Summary Water blocking can be a serious problem, causing a low gas production rate after hydraulic fracturing, a result of the strong capillarity in the tight sandstone reservoir aggravating the spontaneous imbibition. Fortunately, chemicals added to the fracturing fluids can alter the surface properties and thus prevent or reduce the water-blocking issue. We designed a spontaneous imbibition experiment to explore the possibility of using novel chemicals to both mitigate the spontaneous imbibition of water into the tight gas cores and measure the surface tensions (STs) between the air and chemical solutions.

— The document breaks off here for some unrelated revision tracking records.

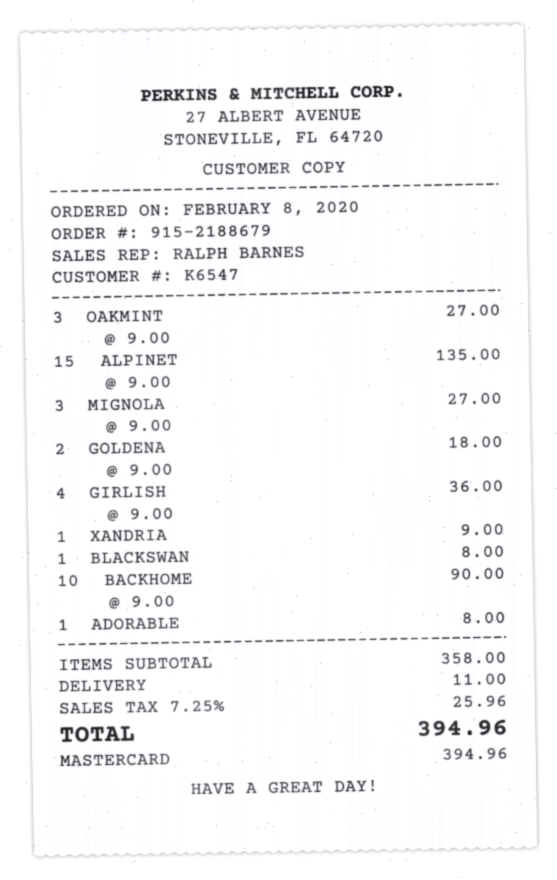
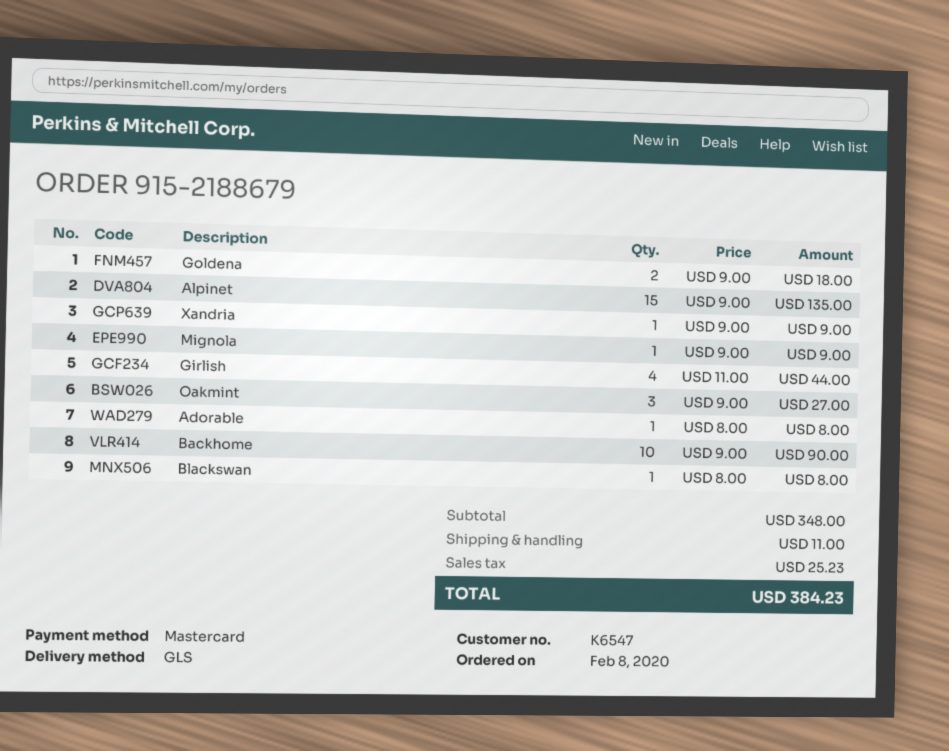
MIGNOLA: 3 x 9.00 = 27.00 -> 1 x 9.00 = 9.00
GIRLISH: 4 x 9.00 = 36.00 -> 4 x 11.00 = 44.00
subtotal: 358.00 -> 348.00
tax: 25.96 -> 25.23
total: 394.96 -> 384.23

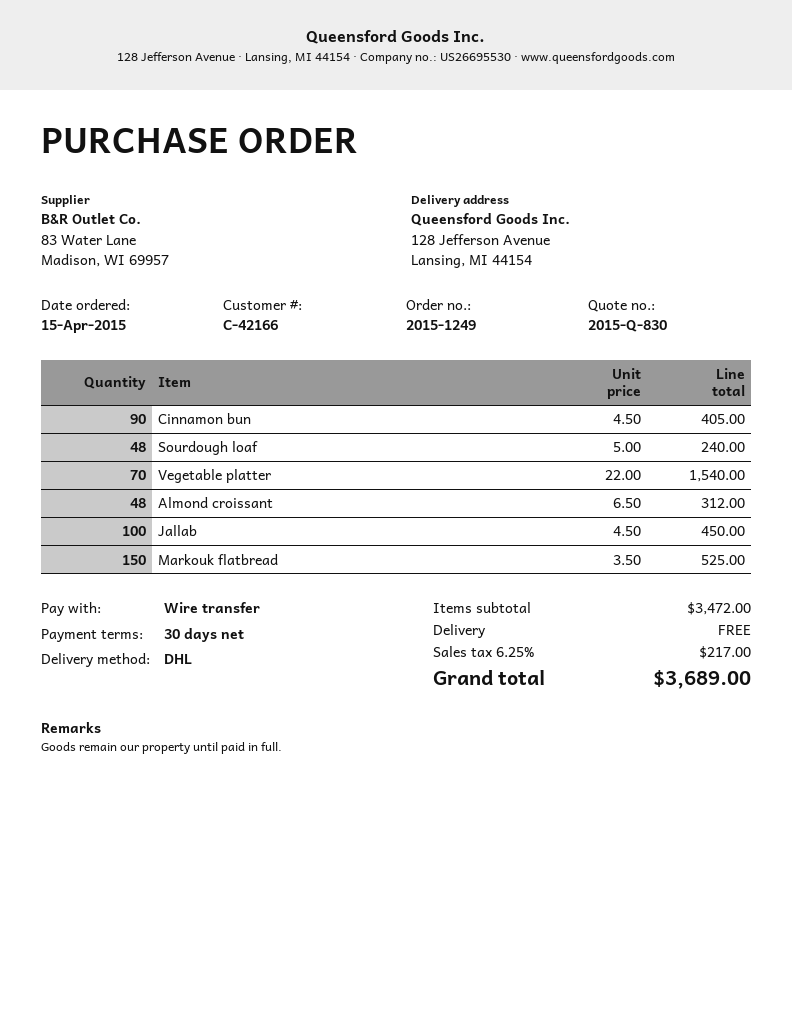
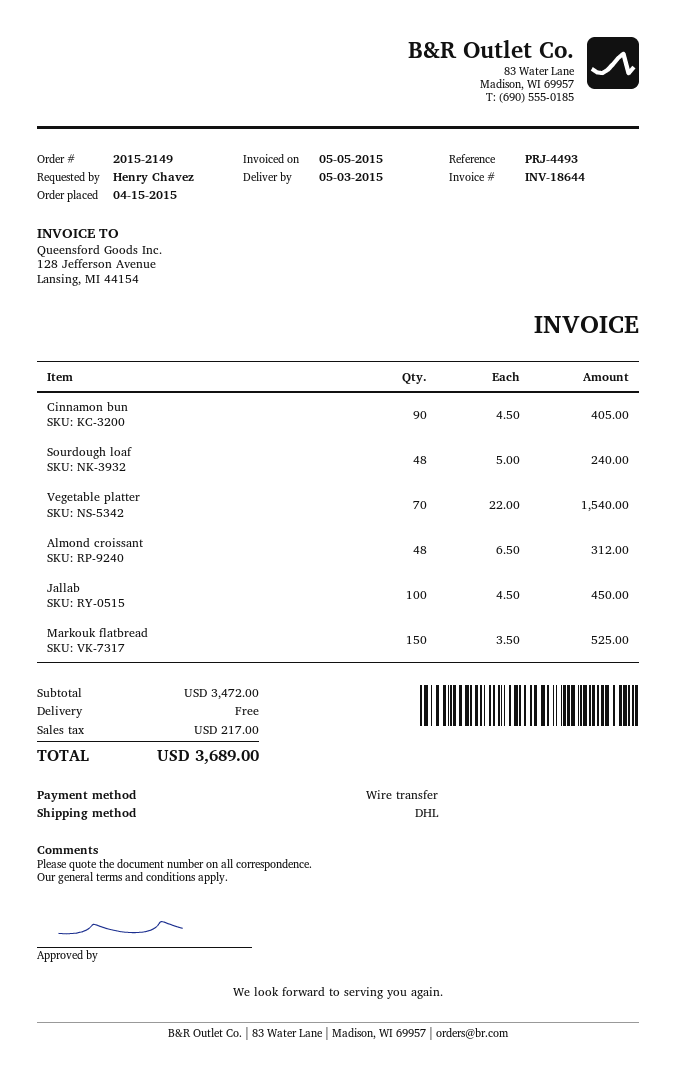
order number: 2015-1249 -> 2015-2149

A diverse group of chemical species has been experimentally examined in this study, including two anionic surfactants (O242 and O342), a cationic surfactant (C12TAB), an alkaline solution of sodium metaborate (NaBO2), an ionic liquid (BMMIM BF4), two nanofluids with aluminum oxide and silicon oxide (Al2O3 and SiO2, respectively), and a series of deep eutectic solvents (DES3-7, 9, 11, and 14). Experimental results indicate that the anionic surfactants (O242 and O342) contribute to low STs but cannot ease the water-blocking issue because they yield a more water-wet surface. The high pH solution (NaBO2), ionic liquid (BMMIM BF-4), and sodium chloride brine (NaCl) significantly decrease the volume of water imbibed to the tight sandstone core through wettability alteration, and C12TAB leads to both ST reduction and an air-wet rock surface, helping to prevent water blocking. The different types of DESs and nanofluids exhibit distinctly different effects on expelling gas from the tight sandstone cores through water imbibition. This preliminary research will be useful in both selecting and using proper chemicals in fracturing fluids to mitigate water-blocking problems in tight gas sandstones.